Swedish iron ore miner LKAB says it has identified significant deposits of rare earth elements in the Kiruna area, metals which are essential for, among other applications, the manufacture of electric vehicles and wind turbines. Following successful exploration, the company reports mineral resources of rare earth metals exceeding 1 Mt of rare earth oxides making it the largest known deposit of its kind in Europe.
“This is good news, not only for LKAB, the region and the Swedish people, but also for Europe and the climate. This is the largest known deposit of rare earth elements in our part of the world, and it could become a significant building block for producing the critical raw materials that are absolutely crucial to enable the green transition. We face a supply problem. Without mines, there can be no electric vehicles,” says Jan Moström, President and Group CEO, LKAB.
No rare earth elements are currently mined in Europe, at the same time, demand is expected to increase dramatically as a result of electrification, which will lead to a global undersupply, and this at a time of increasing geopolitical tensions. According to the European Commission’s assessment, the demand for rare earth elements for electric cars and wind turbines, among others, is expected to increase more than fivefold by 2030. Today, Europe is also dependent on imports of these minerals, where China completely dominates the market, a factor which increases the vulnerability of European industry.
“Electrification, the EU’s self-sufficiency and independence from Russia and China will begin in the mine. We need to strengthen industrial value chains in Europe and create real opportunities for the electrification of our societies. Politics must give the industry the conditions to switch to green and fossil-free production. Here, the Swedish mining industry have a lot to offer. The need for minerals to carry out the transition is great,” says Sweden’s Minister for Energy, Business and Industry, Ebba Busch.

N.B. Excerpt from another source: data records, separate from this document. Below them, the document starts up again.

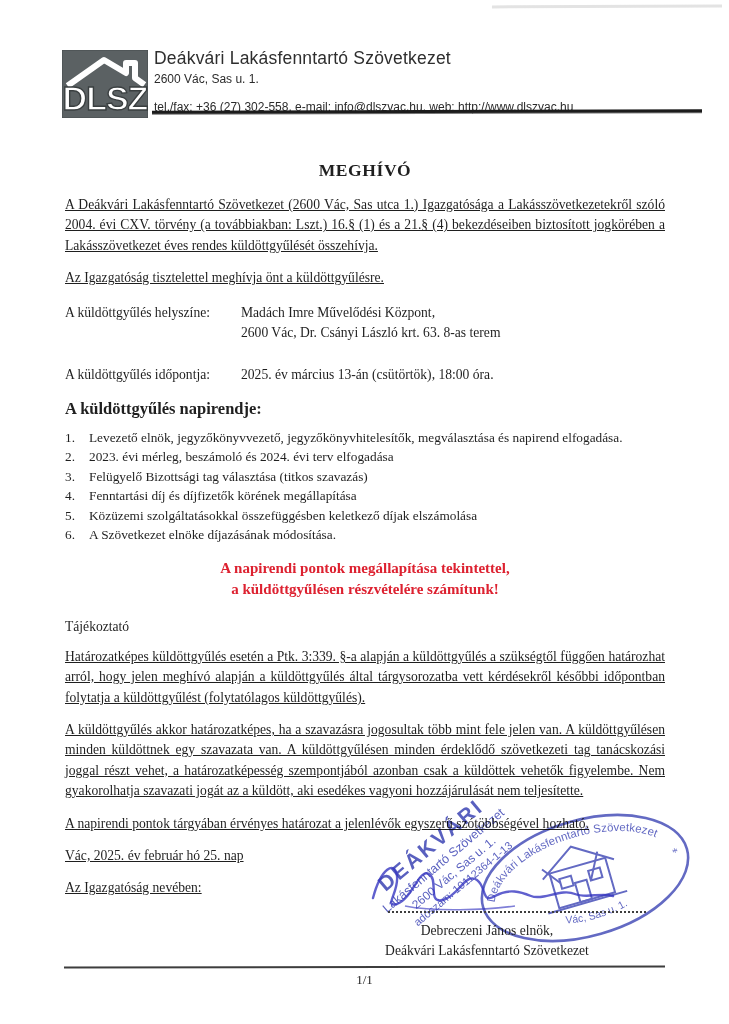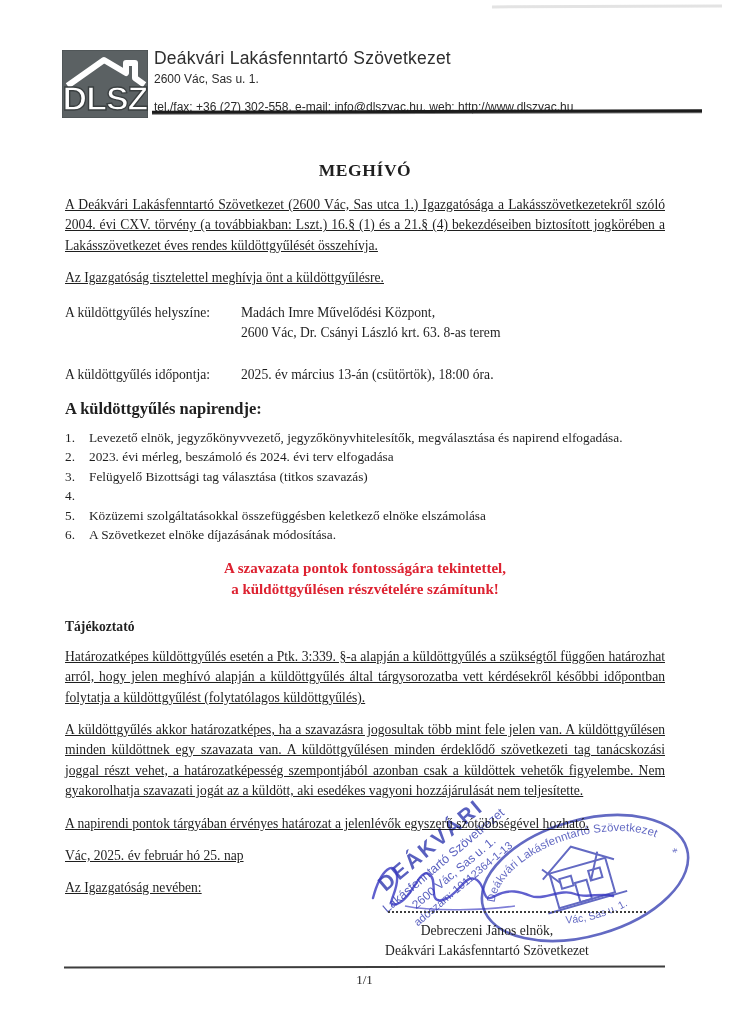"Fenntartási díj és díjfizetők körének" span { html: none -> <span>Fenntartási díj és díjfizetők körének megállapítása</span> }
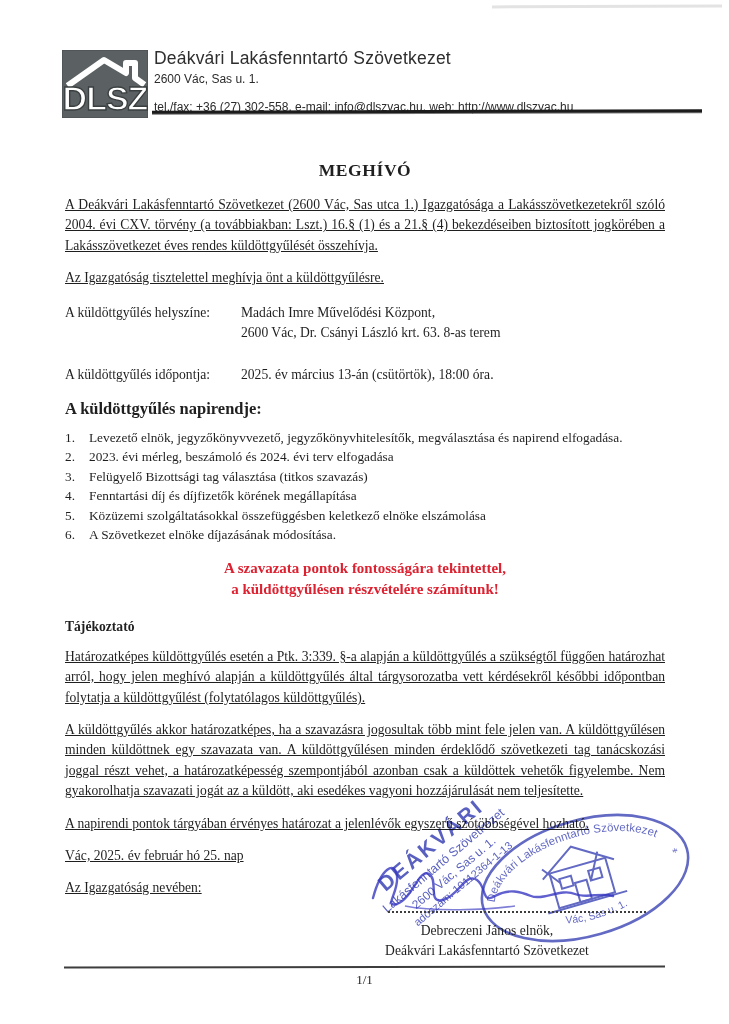"Közüzemi szolgáltatásokkal" span { text: elnöke -> díjak }
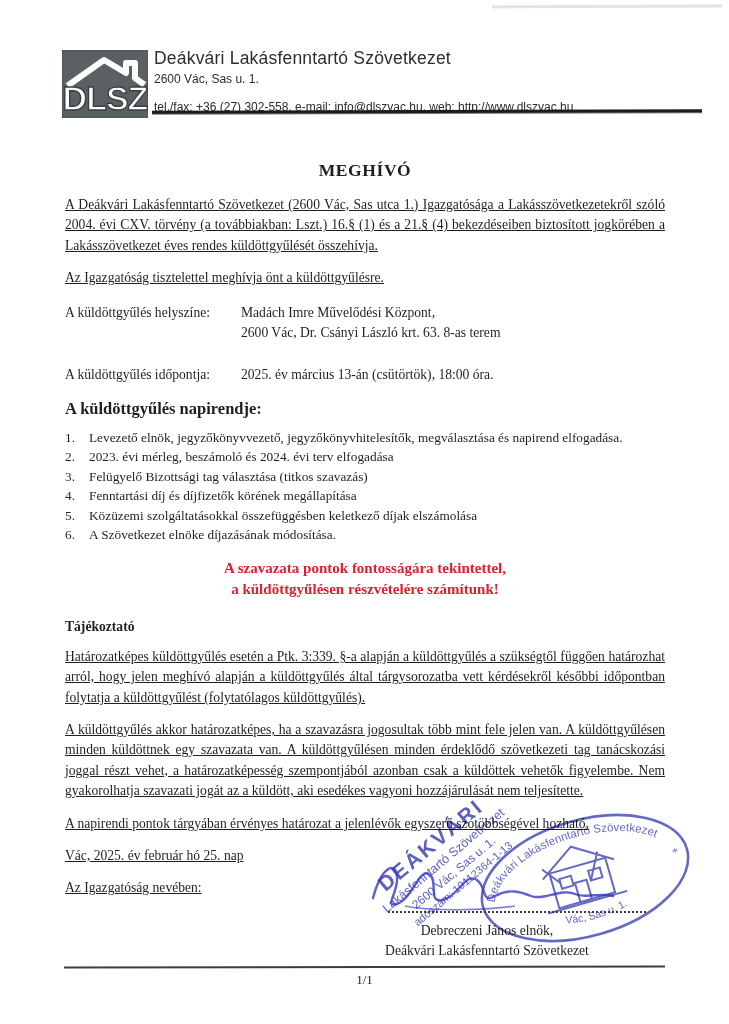"A szavazata pontok fontosságára" div { text: szavazata pontok fontosságára -> napirendi pontok megállapítása }
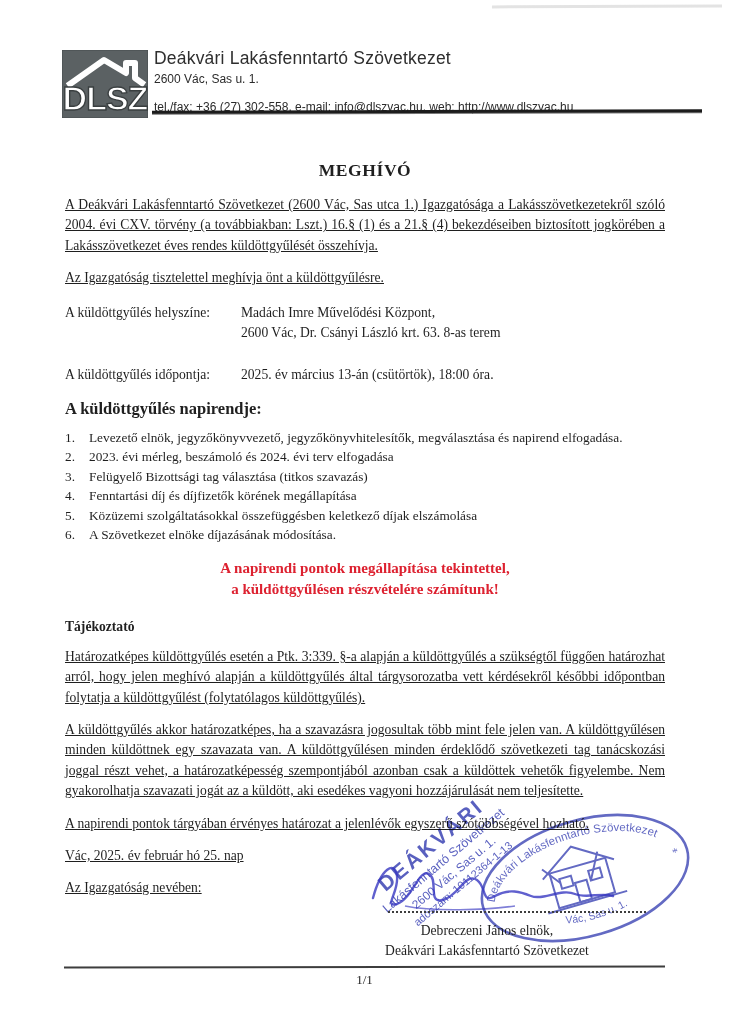"Tájékoztató" .info-heading { font-weight: bold -> normal }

At the same time, the road to possible mining of the deposit is long, where the first step is an application for an exploitation concession for the Per Geijer deposit in order to be able to investigate it further at depth and investigate the conditions for mining. The plan is to be able to submit an application for an exploitation concession in 2023.
LKAB has already started to prepare a drift, several kilometres long, at a depth of approximately 700 m in the existing Kiruna mine towards the new deposit in order to be able to investigate it at depth and in detail. It adds that it has not seen the full extent of the deposit.
“We are already investing heavily to move forward, and we expect that it will take several years to investigate the deposit and the conditions for profitably and sustainably mining it. We are humbled by the challenges surrounding land use and impacts that exist to develop this into a mine and that will need to be analysed to see how to avoid, minimise and compensate for it. Only then can we proceed with an environmental review application and apply for a permit,” says Jan Moström.
“If we look at how other permit processes have worked within our industry, it will be at least 10-15 years before we can actually begin mining and deliver raw materials to the market. And then we are talking about Kiruna, where LKAB has been mining ore for more than 130 years. Here, the European Commission’s focus on this issue, to secure access to critical materials, and the Critical Raw Materials Act the Commission is now working on, is decisive. We must change the permit processes to ensure increased mining of this type of raw material in Europe. Access is today a crucial risk factor for both the competitiveness of European industry and the climate transition,” says Moström.
Promising results from LKAB’s ongoing exploration in Kiruna and Gällivare were presented last spring. The deposit Per Geijer is in close proximity to existing operations in Kiruna. More extensive studies show an increase from 400 Mt of mineral resources with high iron content to over 500 Mt, and that the Per Geijer deposit contains up to seven times the grade of phosphorus as the orebodies that LKAB mines in Kiruna today. Phosphorus is one of three nutrients in mineral fertilisers necessary for food production and is on the EU’s list of critical minerals.
For the first time, LKAB reports a Mineral Resource and further extensive studies in Per Geijer of assets amounting to more than 1 Mt of rare earth metals in the form of Rare Earth Oxides, which are used to produce Rare Earth Elements (REE). This would be sufficient to meet a large part of the EU’s future demand for manufacturing the permanent magnets that are needed for electric motors in, among other things, electric vehicles and windpower turbines.
The results are presented in accordance with the reporting standard PERC 2021, which is the prevailing international standard for LKAB. The rare earth elements in Per Geijer occur together with phosphorus in the mineral apatite, in what is mainly an iron ore deposit and which may therefore be produced as by-products. It says it also creates completely different opportunities for possible competitive mining.
“LKAB is already planning a circular industrial park in Luleå with new technology for the extraction and processing of phosphorus, rare earth elements and fluorine based on today’s existing mining production. There, instead of landfilling the material, it can be used to create new, sustainable products. A production start is planned for 2027,” says Leif Boström, Senior Vice President, Business Area Special Products, LKAB.